> **DIRECTIONS**
Every line holding "Aktie" should be copied from the records below.

> **DATA SHOWN**

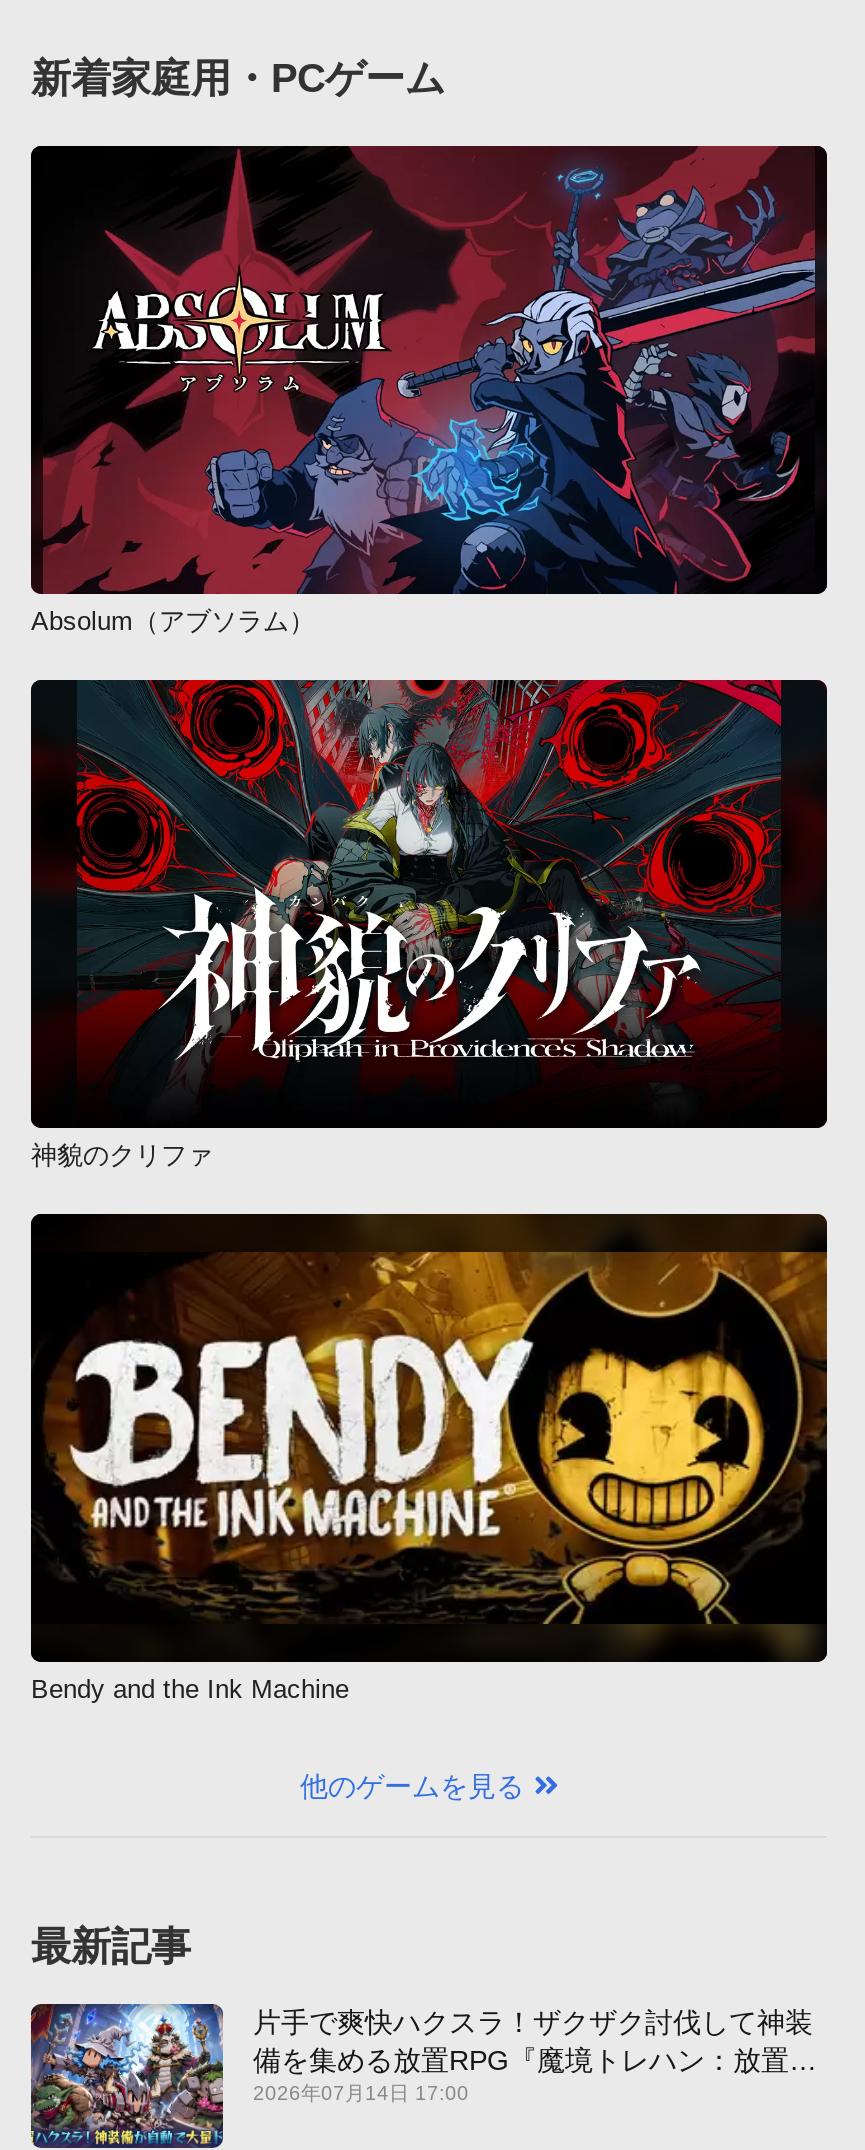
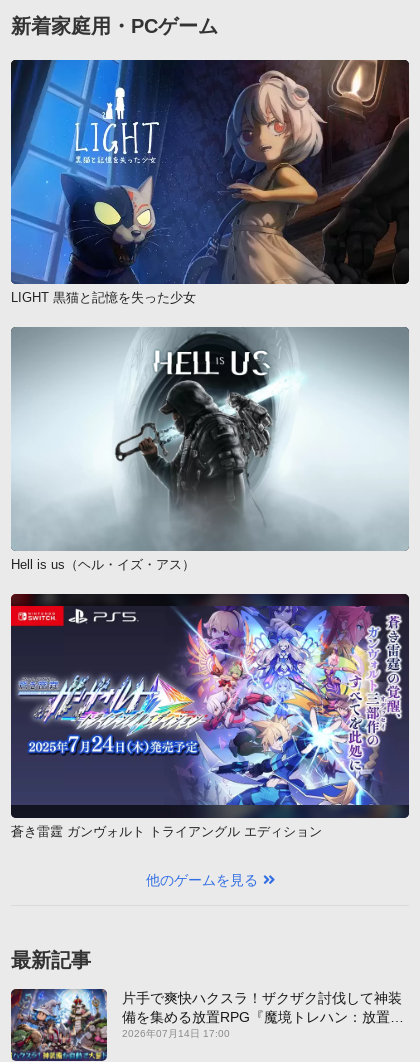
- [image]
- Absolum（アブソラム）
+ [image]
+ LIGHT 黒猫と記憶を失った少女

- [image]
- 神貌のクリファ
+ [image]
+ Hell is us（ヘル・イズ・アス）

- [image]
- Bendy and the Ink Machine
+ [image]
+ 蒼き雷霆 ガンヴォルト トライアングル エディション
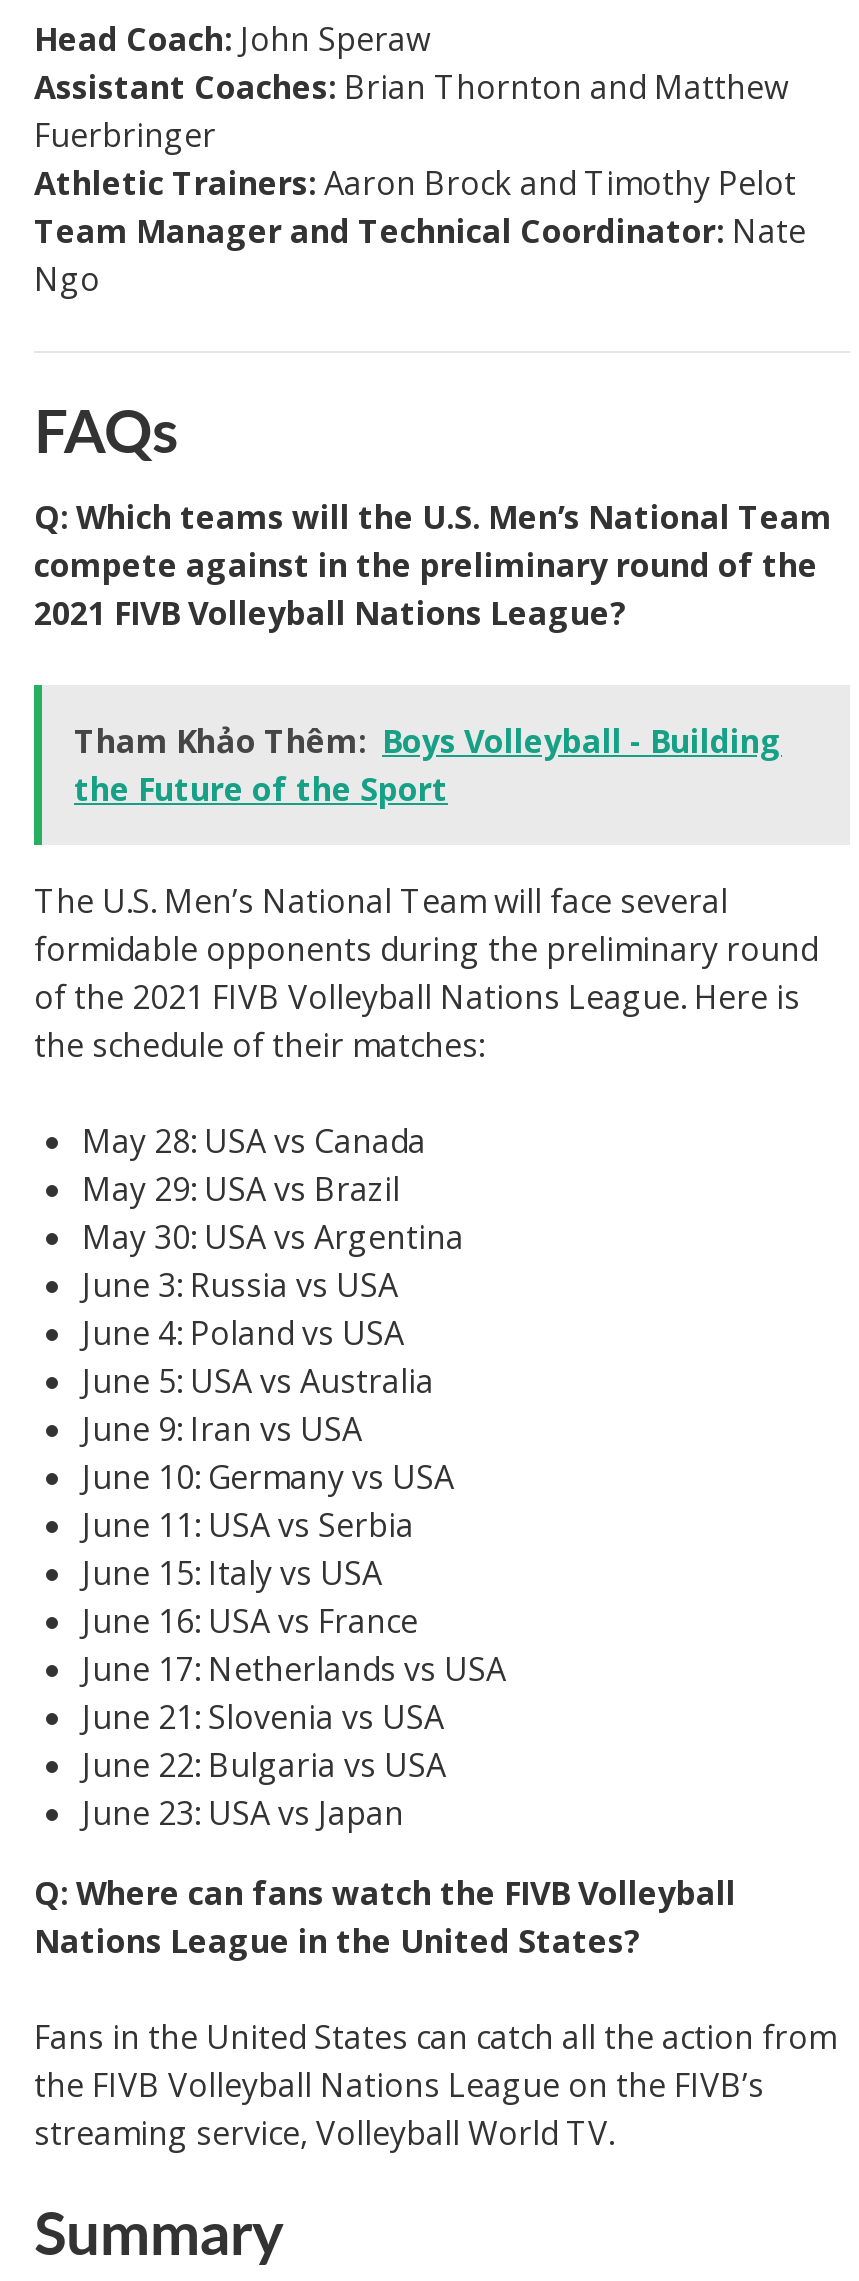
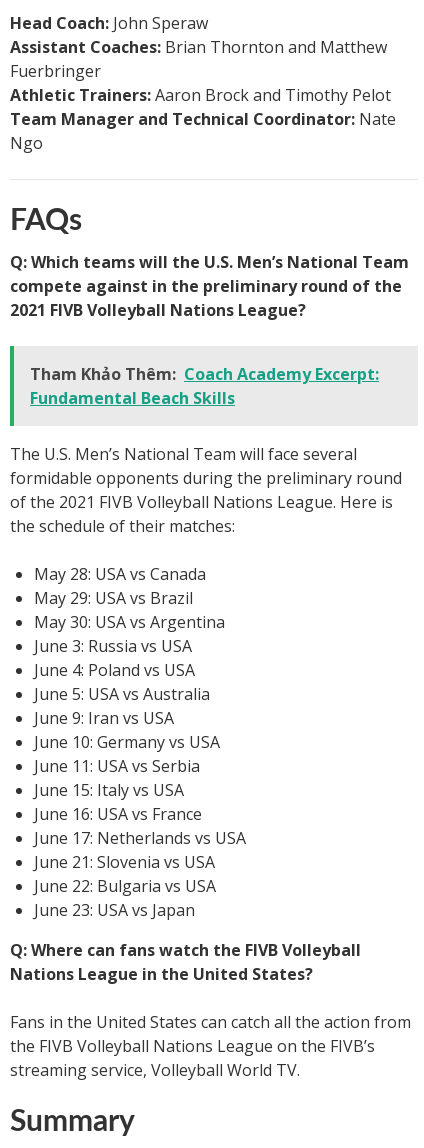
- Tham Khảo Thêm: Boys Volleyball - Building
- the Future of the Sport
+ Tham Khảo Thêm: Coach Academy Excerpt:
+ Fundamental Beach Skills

---

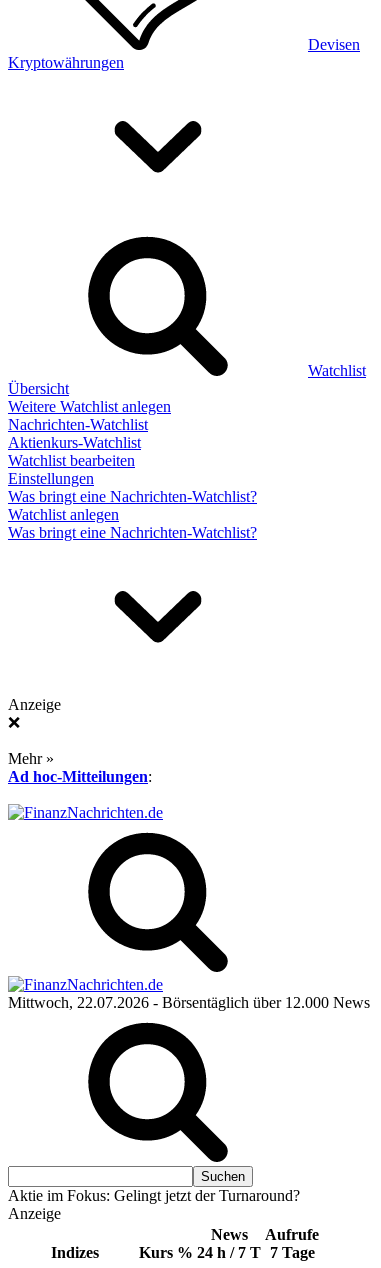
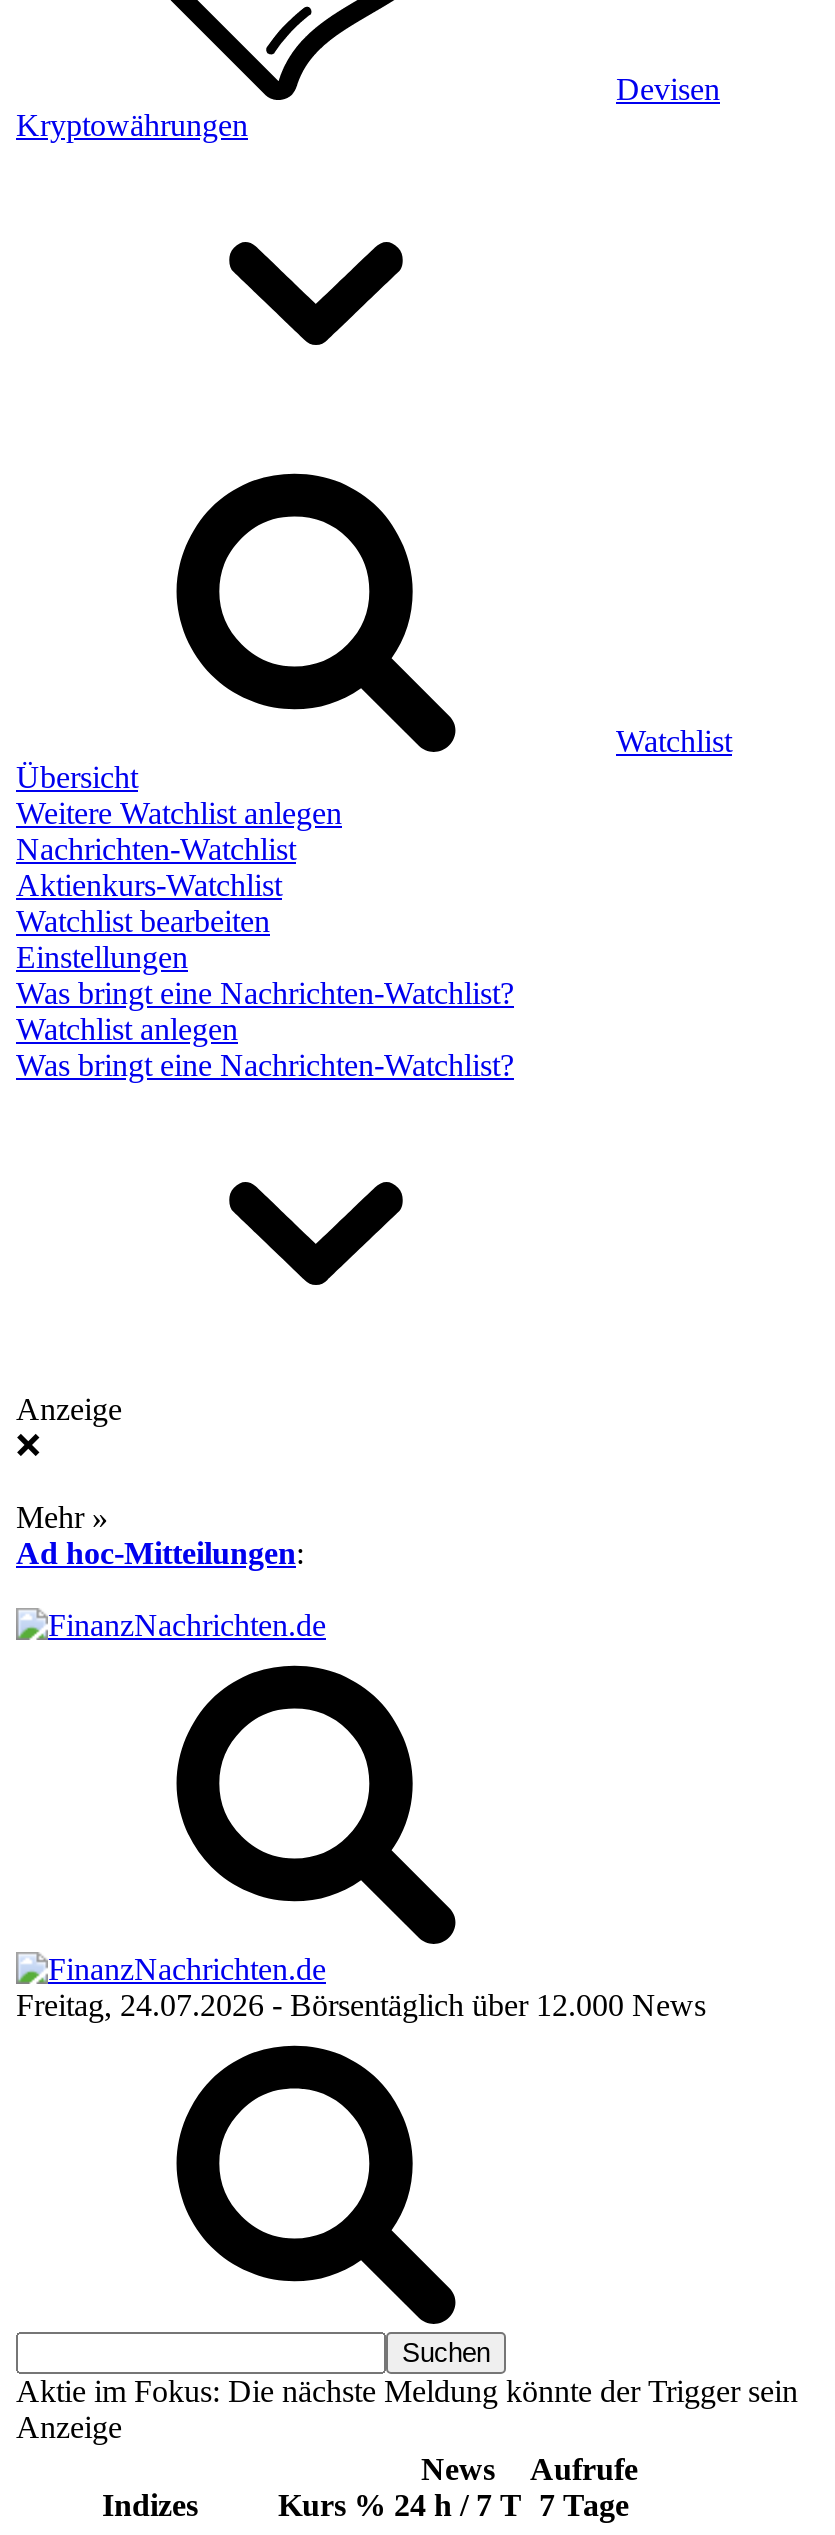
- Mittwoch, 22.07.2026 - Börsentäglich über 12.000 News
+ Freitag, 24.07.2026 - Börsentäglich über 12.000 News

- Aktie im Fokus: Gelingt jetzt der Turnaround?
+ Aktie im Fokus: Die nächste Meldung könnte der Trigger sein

> **SOLUTION TO THE EXERCISE**
- Aktie im Fokus: Gelingt jetzt der Turnaround?
+ Aktie im Fokus: Die nächste Meldung könnte der Trigger sein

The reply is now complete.